(Before-and-after change data)
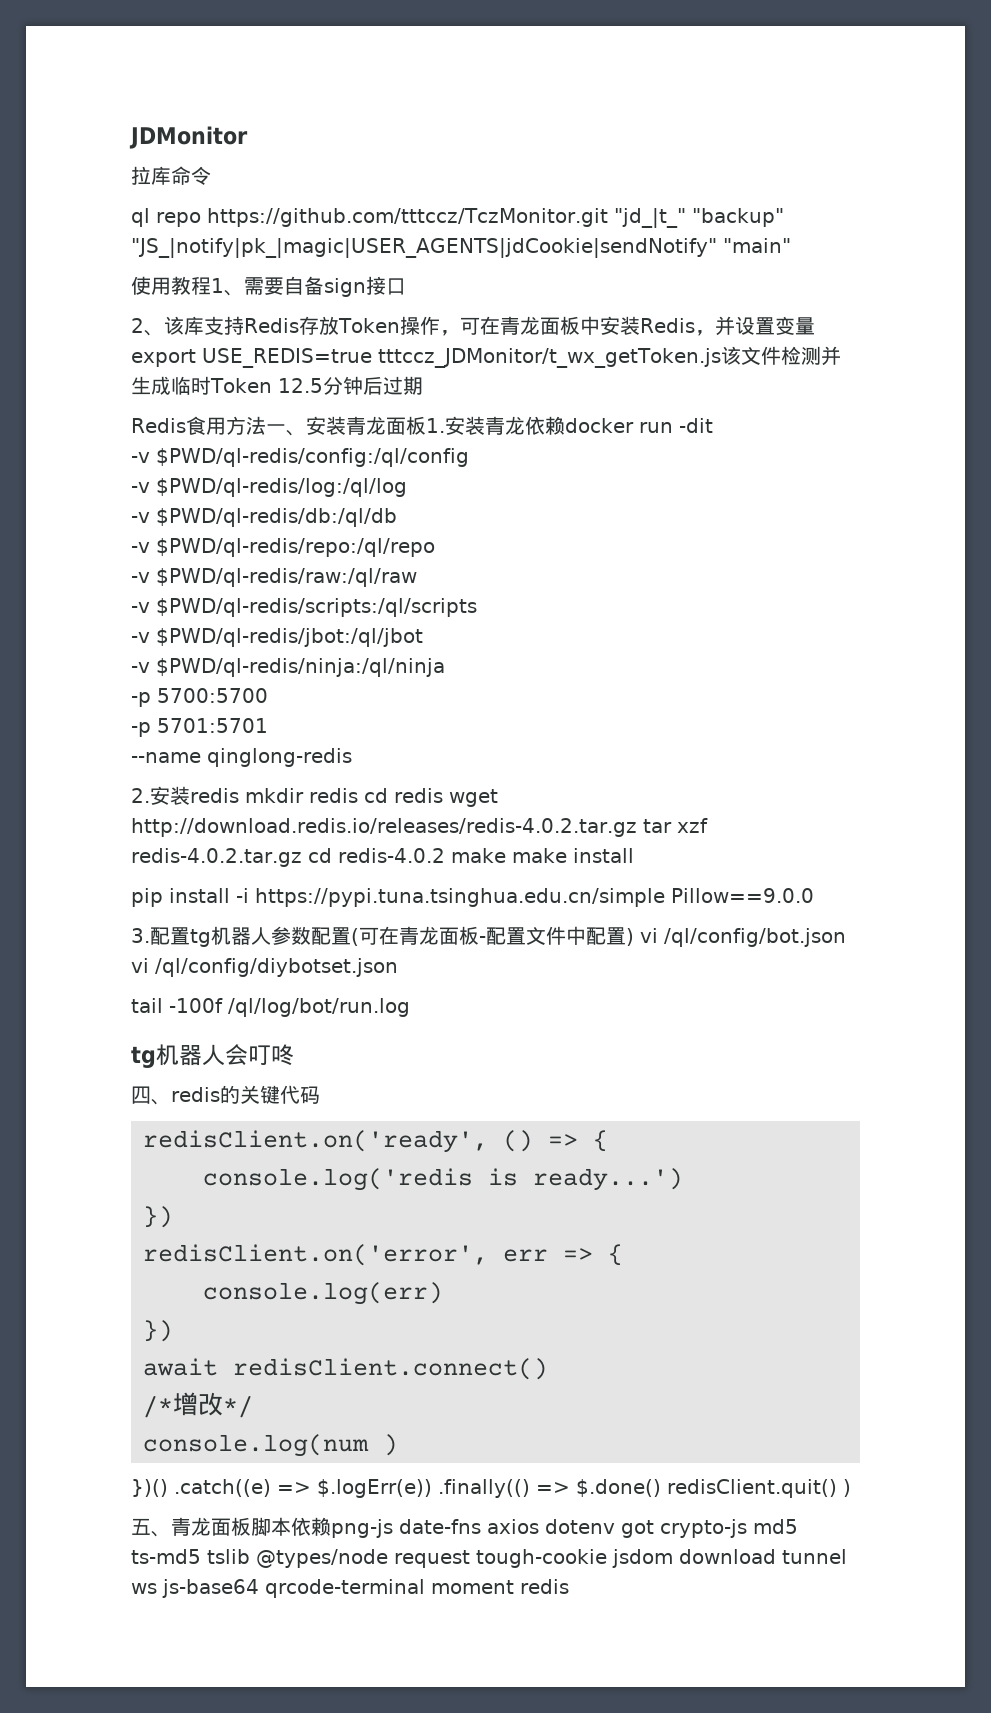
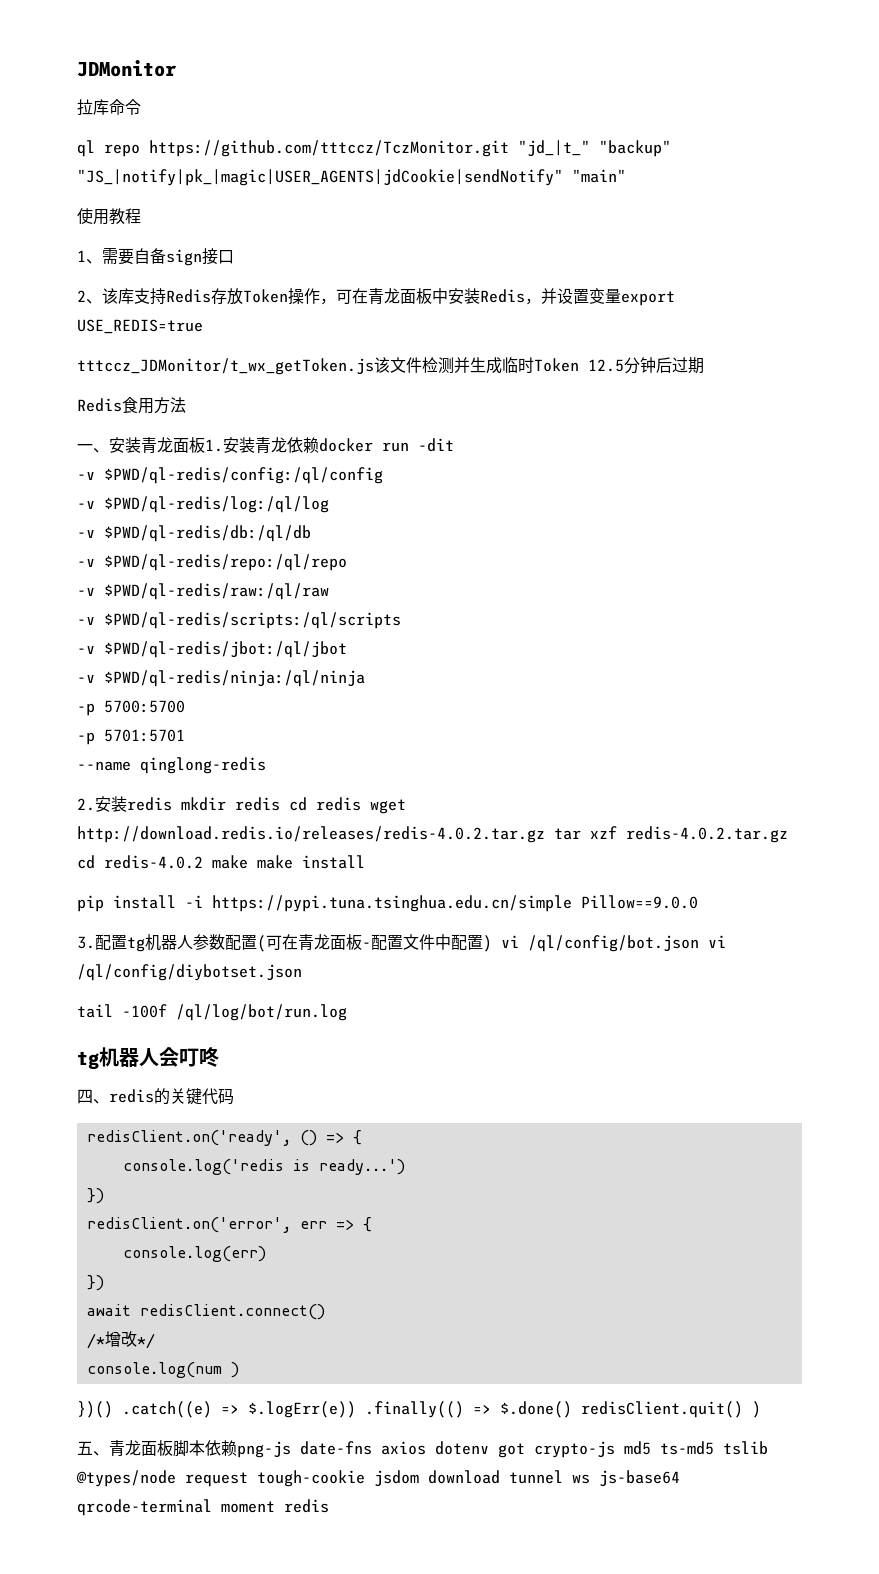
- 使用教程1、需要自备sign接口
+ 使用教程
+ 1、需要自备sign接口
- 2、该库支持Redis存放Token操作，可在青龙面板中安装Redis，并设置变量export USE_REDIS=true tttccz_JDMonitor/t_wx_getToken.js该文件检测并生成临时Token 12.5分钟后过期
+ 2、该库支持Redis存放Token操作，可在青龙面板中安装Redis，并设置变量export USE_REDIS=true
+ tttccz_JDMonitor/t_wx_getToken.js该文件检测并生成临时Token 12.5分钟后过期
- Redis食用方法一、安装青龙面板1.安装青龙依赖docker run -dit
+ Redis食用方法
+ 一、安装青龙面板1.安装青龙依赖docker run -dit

==

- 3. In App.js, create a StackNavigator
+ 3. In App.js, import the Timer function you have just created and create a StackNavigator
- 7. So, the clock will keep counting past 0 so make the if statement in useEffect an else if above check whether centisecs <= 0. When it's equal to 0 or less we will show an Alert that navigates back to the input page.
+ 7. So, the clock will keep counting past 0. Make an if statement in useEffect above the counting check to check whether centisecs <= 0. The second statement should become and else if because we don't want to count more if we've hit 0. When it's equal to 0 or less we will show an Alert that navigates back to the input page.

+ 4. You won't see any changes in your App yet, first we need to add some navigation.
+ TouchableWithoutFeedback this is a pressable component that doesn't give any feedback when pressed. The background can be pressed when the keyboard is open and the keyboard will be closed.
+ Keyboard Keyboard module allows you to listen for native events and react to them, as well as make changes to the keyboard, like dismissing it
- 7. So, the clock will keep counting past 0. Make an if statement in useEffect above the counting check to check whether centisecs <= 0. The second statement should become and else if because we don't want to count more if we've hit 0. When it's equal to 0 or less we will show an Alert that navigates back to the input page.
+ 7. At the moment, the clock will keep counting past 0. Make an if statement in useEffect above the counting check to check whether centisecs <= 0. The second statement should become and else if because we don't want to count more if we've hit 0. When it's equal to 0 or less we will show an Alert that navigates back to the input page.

### Your task
The answer must consist of every line in the records above that contains the word "js该文件检测并生成临时Token".

### Task answer
- 2、该库支持Redis存放Token操作，可在青龙面板中安装Redis，并设置变量export USE_REDIS=true tttccz_JDMonitor/t_wx_getToken.js该文件检测并生成临时Token 12.5分钟后过期
+ tttccz_JDMonitor/t_wx_getToken.js该文件检测并生成临时Token 12.5分钟后过期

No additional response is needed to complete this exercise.